LDL cholesterol changes were worst in patients treated with olanzapine (7.72 mg/dL) and best in those treated with cariprazine (-5.02 mg/dL). Total cholesterol was poorest in patients on clozapine (-3.48 mg/dL) and best for patients on cariprazine (21.62 mg/dL), and HDL cholesterol changes were worst in patients on brexpiprazole (1.93 mg/dL) and best for patients on amisulpride (-3.86 mg/dL). Finally, triglyceride levels were poorest with clozapine (86.73 mg/dL) and best with brexpiprazole (-0.88 mg/dL).
Pillinger and colleagues calculated that based on this analysis, 6 weeks of treatment with olanzapine and clozapine would increase body weight by about 3 kg, BMI by one point, and triglycerides by 88.5 mg/dL, which could have significant cardiovascular effects.
“At the onset of psychotic illness and before antipsychotic prescription, patients with schizophrenia have impaired glucose and lipid regulation,” the team wrote. “Thus, certain antipsychotics, within a few weeks, might worsen metabolic homeostasis in an already susceptible cohort, which reinforces international recommendations that metabolic monitoring should accompany antipsychotic prescription.”

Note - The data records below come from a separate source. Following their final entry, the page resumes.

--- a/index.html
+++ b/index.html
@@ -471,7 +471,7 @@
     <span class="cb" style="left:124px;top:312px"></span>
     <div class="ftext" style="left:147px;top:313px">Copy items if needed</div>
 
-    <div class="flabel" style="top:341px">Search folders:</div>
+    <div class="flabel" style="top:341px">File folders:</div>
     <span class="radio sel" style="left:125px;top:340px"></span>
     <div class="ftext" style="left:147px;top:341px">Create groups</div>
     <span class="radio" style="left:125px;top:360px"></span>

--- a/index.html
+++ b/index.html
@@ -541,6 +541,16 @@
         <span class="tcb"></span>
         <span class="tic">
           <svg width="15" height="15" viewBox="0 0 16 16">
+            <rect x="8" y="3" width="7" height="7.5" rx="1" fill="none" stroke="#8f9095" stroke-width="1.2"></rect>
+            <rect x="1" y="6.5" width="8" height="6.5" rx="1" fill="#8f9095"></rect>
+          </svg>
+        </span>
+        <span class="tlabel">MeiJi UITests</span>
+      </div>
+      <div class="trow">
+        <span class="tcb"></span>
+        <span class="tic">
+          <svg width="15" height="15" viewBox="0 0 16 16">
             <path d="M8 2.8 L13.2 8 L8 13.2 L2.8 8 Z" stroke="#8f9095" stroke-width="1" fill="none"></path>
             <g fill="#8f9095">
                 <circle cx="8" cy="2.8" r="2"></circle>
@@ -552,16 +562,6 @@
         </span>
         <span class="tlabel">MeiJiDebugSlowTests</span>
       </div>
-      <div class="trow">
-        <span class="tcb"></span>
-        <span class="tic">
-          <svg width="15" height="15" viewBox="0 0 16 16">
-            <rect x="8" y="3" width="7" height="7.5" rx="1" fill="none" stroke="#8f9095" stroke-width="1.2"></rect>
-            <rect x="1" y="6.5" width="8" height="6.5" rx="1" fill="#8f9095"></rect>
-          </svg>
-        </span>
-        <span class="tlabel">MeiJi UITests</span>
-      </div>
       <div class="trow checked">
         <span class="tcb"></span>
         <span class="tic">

Study limitations, the researchers said, included that the analysis primarily looked at newer-generation antipsychotics because data on metabolic parameters was not available for most of the studies conducted more than 15 years ago. In addition, lifestyle factors that could have affected metabolic parameters were not measured.
Last Updated December 19, 2019
Pillinger reported receiving support from the National Institute for Health Research (NIHR).
The study was funded by the UK Medical Research Council, the Maudsley Charity, the Brain and Behavior Research Foundation, and the Wellcome Trust.